(dissenting).
I believe that this court should declare a waiver-of-defense clause such as the one involved in this case to be against the public policy of the State of Minnesota. The pertinent statute, Minn. St. 336.9 — 206(1), makes such clauses enforceable, subject however “to any statute or decision which establishes a different rule for buyers or lessees of consumer goods.” I would accept the invitation to issue a decision of this court declaring such provisions in consumer transactions to be against public policy.
While some courts have upheld waiver-of-defense clauses, others have regarded such waivers to be at variance with state public policy. Annotation, 39 A. L. R. 3d 518, 522. Among those cases invalidating waiver-of-defense clauses in consumer transactions are Quality Finance Co. v. Hurley, 337 Mass. 150, 148 N. E. 2d 385 (1958); Unico v. Owen, 50 N. J. 101, 232 A. 2d 405 (1967); Toker v. Perl, 108 N. J. Super. 129, 260 A. 2d 244 (1970); Fairfield Credit Corp. v. Donnelly, 158 Conn. 543, 264 A. 2d 547, 39 A. L. R. 3d 509 (1969). Cf. Rehurek v. Chrysler Credit Corp. 262 So. 2d 452 (Fla. App. 1972). In Fairfield Credit *463Corp. v. Donnelly, supra, the Connecticut Supreme Court held that a waiver-of-defense clause in an installment contract for a television set was void as against public policy and stated (158 Conn. 550, 264 A. 2d 550, 39 A. L. R. 3d 515):
“* * * [T]he use of a waiver of defense clause is an attempt to impart the attributes of negotiability to an otherwise nonnegotiable instrument. [Uniform Commercial Code, § 3-104], An attempt to evade the clear prerequisites of negotiability by the use of such clauses (often, as here, in fine print and couched in technical language the significance of which is difficult for the ordinary consumer to appreciate) is opposed to the policy and spirit of [Uniform Commercial Code, § 3-306], which provides that one not a holder in due course of an instrument is subject to all elaims and defenses which would have been available against the original holder.”
The Donnelly case also points out the policy of the Connecticut Legislature to protect purchasers of consumer goods from the impositions of overreaching sellers. I believe the same legislative goal exists in Minnesota. See, e.g., Minn. St. 325.78 to 325.80 (prevention of consumer fraud); 45.15 and 45.16 (establishing a consumer services section of the department of commerce); 325.92 (unsolicited goods deemed gifts); 325.94 and 325.941 (consumer credit sales). See, generally, c. 325.1 Since there exists in Minnesota a strong public policy in favor of protecting purchasers of consumer goods, it is contrary to that policy for us to enforce a waiver-of-defense clause in a consumer-goods transaction.
The majority opinion states that the claims of plaintiff do not *464relate directly to a consumer credit sale. Inasmuch as her claims arise from an agreement made incident to the purchase of a new automobile pursuant to an installment sales credit contract which contained the waiver-of-defense clause, it seems clear to me that the sale was a consumer credit sale within the meaning of the code.

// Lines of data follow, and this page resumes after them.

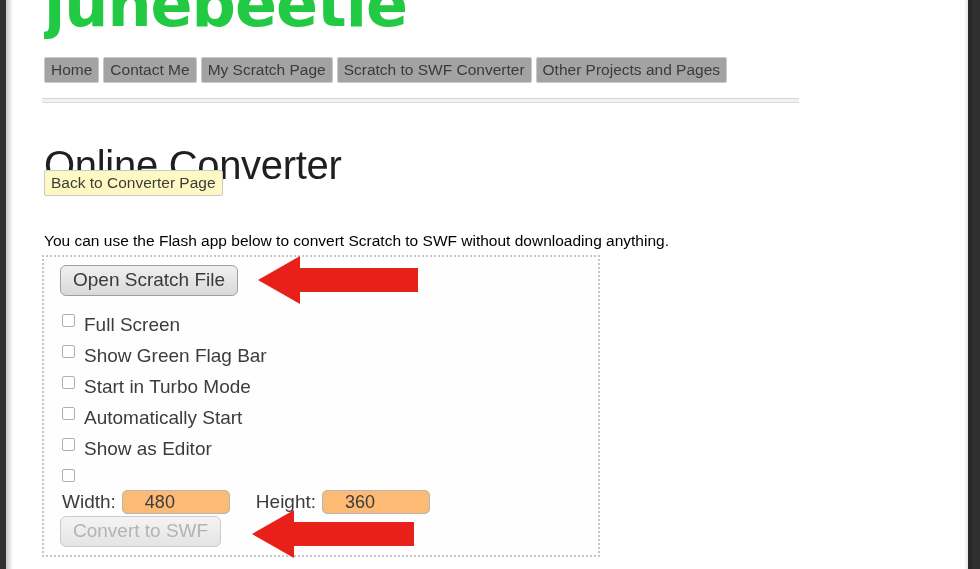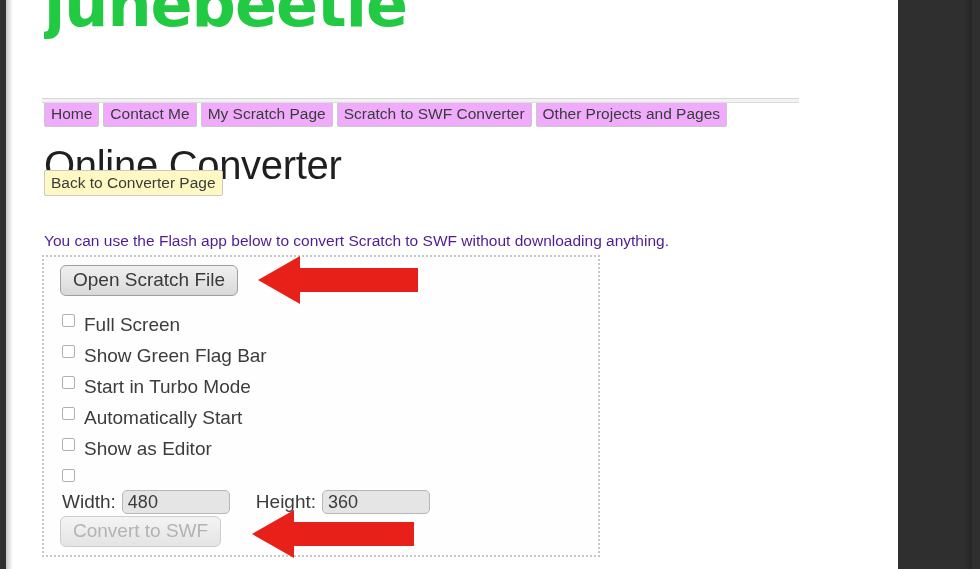--- a/index.html
+++ b/index.html
@@ -19,21 +19,21 @@
     position: relative;
     width: 980px;
     height: 569px;
     background: #2f2f2f;
     overflow: hidden;
   }
   #page {
     position: absolute;
     left: 6px;
     top: 0;
-    width: 892px;
+    width: 962px;
     height: 569px;
     background: #ffffff;
     overflow: hidden;
   }
   .edge-shadow-left {
     position: absolute;
     left: 6px; top: 0;
     width: 7px; height: 569px;
     background: linear-gradient(to right, rgba(0,0,0,0.22), rgba(0,0,0,0));
     pointer-events: none;
@@ -73,27 +73,26 @@
     top: 57px;
     display: flex;
     gap: 4px;
     align-items: flex-start;
   }
   .nav-btn {
     display: inline-block;
     font-size: 15.5px;
     line-height: 17px;
     color: #3b3b3b;
-    background: #f0abfc;
+    background: #a3a3a3;
     border: 1px solid #c9c9c9;
     border-radius: 2px;
     padding: 3px 6px 4px 6px;
     white-space: nowrap;
     cursor: pointer;
-    margin-top: 44px;
   }
 
   
   .rule {
     position: absolute;
     left: 36px;
     top: 98px;
     width: 757px;
     height: 3px;
     border-top: 1px solid #d6d6d6;
@@ -131,21 +130,21 @@
     cursor: pointer;
   }
 
   
   .intro {
     position: absolute;
     left: 38px;
     top: 215px;
     font-size: 15.5px;
     line-height: 20px;
-    color: #4c1d95;
+    color: #000000;
     white-space: nowrap;
   }
 
   
   .flash-panel {
     position: absolute;
     left: 36px;
     top: 255px;
     width: 558px;
     height: 302px;
@@ -225,24 +224,24 @@
     margin-right: 6px;
   }
   .size-input {
     width: 108px;
     height: 24px;
     box-sizing: border-box;
     font-family: "Liberation Sans", sans-serif;
     font-size: 18px;
     line-height: 22px;
     color: #3c3c3c;
-    background: #e5e5e5;
+    background: #fdba74;
     border: 1px solid #b7b7b7;
     border-radius: 5px;
-    padding: 0 5px;
+    padding: 0 22px;
     outline: none;
   }
   .size-gap { width: 26px; }
 
   
   .arrow {
     position: absolute;
     z-index: 30;
     pointer-events: none;
   }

Further, I do not believe it is relevant that neither Herzog nor Drovers State Bank acted in bad faith or that Drovers bank did not have information which would have put it on notice that plaintiff delegated to Herzog the responsibility for satisfying her mortgage to the credit union out of the proceeds of the loan. Had the bank been on notice of the agreement, or acted in other than good faith, the waiver-of-defense clause would have been unenforceable under the express terms of Minn. St. 336.9— 206(1), set forth in the majority opinion. The issue to be decided in this case is whether waiver-of-defense clauses should be against public policy in transactions involving consumer goods where the assignee takes his assignment for value, “in good faith and without notice of a claim or defense * * § 336.9 — 206(1).
Rather than decide this question on a case-by-case basis, I would take the prerogative left to this court by the legislature and abolish waiver-of-defense clauses in any transaction involving a buyer or lessee of consumer goods.
Because this case is nonprecedential in that our legislature has passed a statute invalidating a waiver of this kind,2 I will not further enlarge upon my reasons for believing that we should declare such waivers against public policy. I would reverse.
The most recent legislative session resulted in laws protecting a wide range of consumer interests. See, e.g., L. 1973, c. 264 (prohibiting odometer tampering); c. 383 (regulating hearing aid sales); c. 442 (requiring itemizing of funeral costs); c. 443 (regarding sales not made at seller’s place of business); c. 467 (banning dangerous toys); c. 687 (requiring display of octane ratings); c. 692 (limiting disclaimer of implied warranties).
Minn. St. 325.941, subd. 3, which makes an assignee subject to any defenses the consumer has against the seller, is effective as to any consumer credit sale entered into on or after July 1, 1971. L. 1971, c. 275, § 3. The instant sale was in 1967.